Higher lending rates were the primary driver of the index recently moving into restrictive territory. The Fed and the markets both initially expected the rise in consumer prices in the wake of the COVID-19 pandemic to be transitory. Although unflattering year-over-year comparisons have faded, persistent supply chain bottlenecks, widespread labor shortages, and rising food prices have helped push consumer prices higher.
Energy prices have contributed, too. While the price of oil started on an upward trajectory in late 2020 alongside the rollout of vaccines and a brighter growth outlook, it has jumped roughly 70% from the beginning of 2022 through early March, although it has since given back some of those gains.
Together, these forces drove up the Consumer Price Index. It surged to 8.6% on an annualized basis in May, a level not seen since 1981.
The Fed’s pivot toward less accommodative monetary policy contributed to the rise in lending rates. In November 2021, the Fed started to taper its monthly bond purchases. In March 2022, it made its first short-term interest rate hike, significantly raising market-based expectations about the future path of Fed monetary policy. And in April, it unveiled a preliminary schedule for reducing its balance sheet. As price stability is one of its mandates, we believe the Fed will continue to do the hard work necessary to bring inflation back toward target levels.
Equity valuations took a hit with Russia invading Ukraine, adding to the tightening of financial conditions.

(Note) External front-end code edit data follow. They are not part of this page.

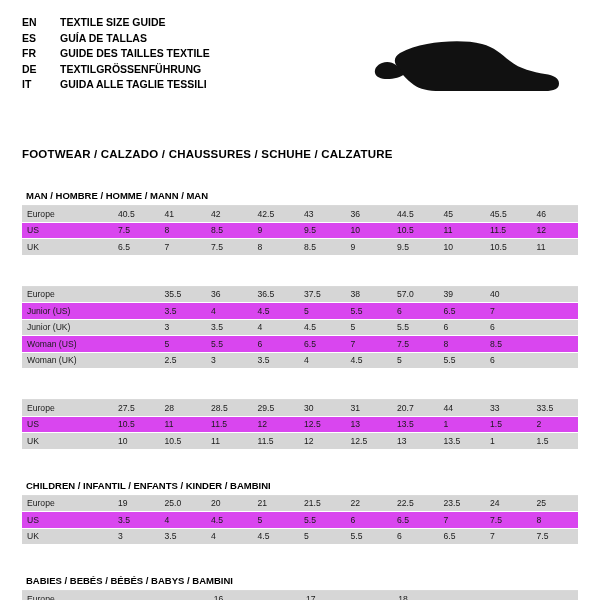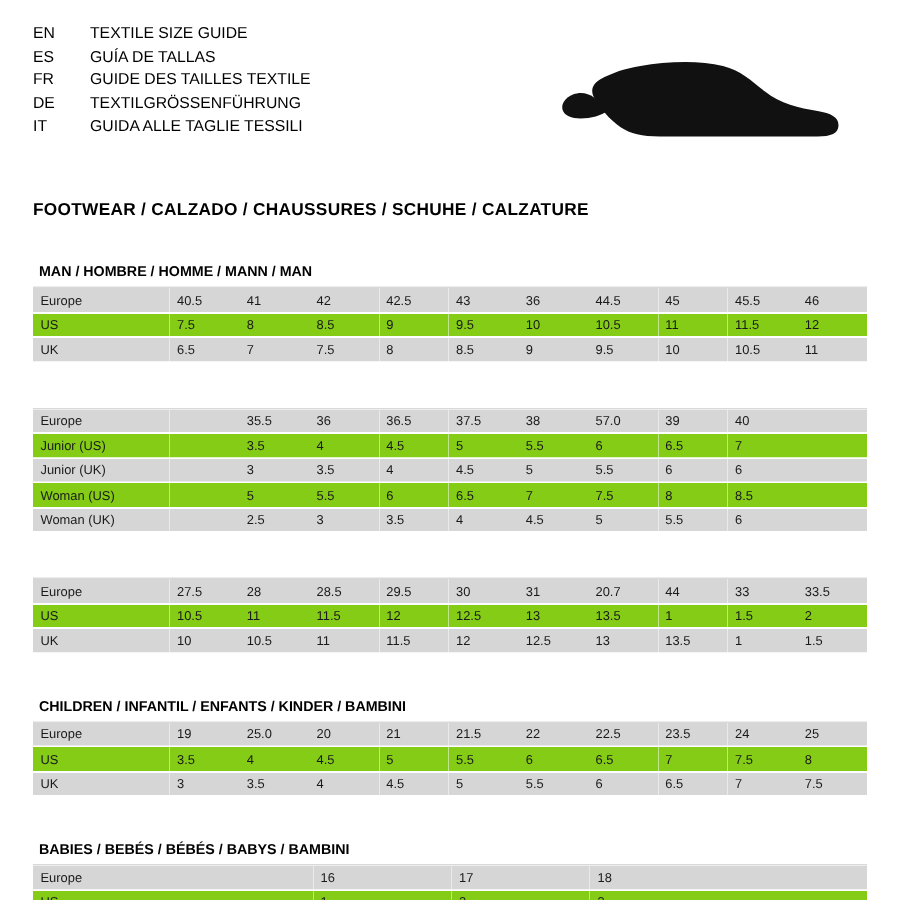--- a/index.html
+++ b/index.html
@@ -26,41 +26,41 @@
   
   .header {
     position: relative;
     height: 108px;
   }
   .lang-table {
     border-collapse: collapse;
   }
   .lang-table td {
     font-size: 10.5px;
-    font-weight: normal;
+    font-weight: bold;
     padding: 0 0 2.5px 0;
     line-height: 13px;
     white-space: nowrap;
   }
   .lang-code {
     width: 38px;
   }
   .shoe-wrap {
     position: absolute;
     right: 18px;
     top: 22px;
     width: 190px;
     height: 62px;
   }
 
   .footwear-title {
     font-size: 11.5px;
     font-weight: bold;
     letter-spacing: 0.2px;
-    margin-top: 10px;
+    margin-top: 24px;
   }
 
   
   .section {
     margin-top: 30px;
   }
   .section-title {
     font-size: 9.5px;
     font-weight: bold;
     padding: 0 0 4px 4px;
@@ -81,21 +81,21 @@
     padding: 0 0 0 5px;
     border-bottom: 1px solid #ffffff;
     color: #1a1a1a;
     white-space: nowrap;
     overflow: hidden;
   }
   table.size tr.shade td {
     background: #d6d6d6;
   }
   table.size tr.plain td {
-    background: #84cc16;
+    background: #d946ef;
   }
   table.size td.label {
     width: 86px;
   }
   .babies table.size td {
     width: 40px;
   }
   .babies table.size td.label {
     width: 86px;
   }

As of the end of May, the broad U.S. stock market was down about 14% year to date.
It’s worth noting that equity valuations are one of the more volatile components in our VFCI as they can fluctuate significantly over even a short period of time. As Vanguard economist Adam Schickling notes, “Periods of tightening driven exclusively by equity events can often be short-lived, but all indicators have been moving in the same direction recently, which is historically a sign that the current tightening may be more likely to persist.”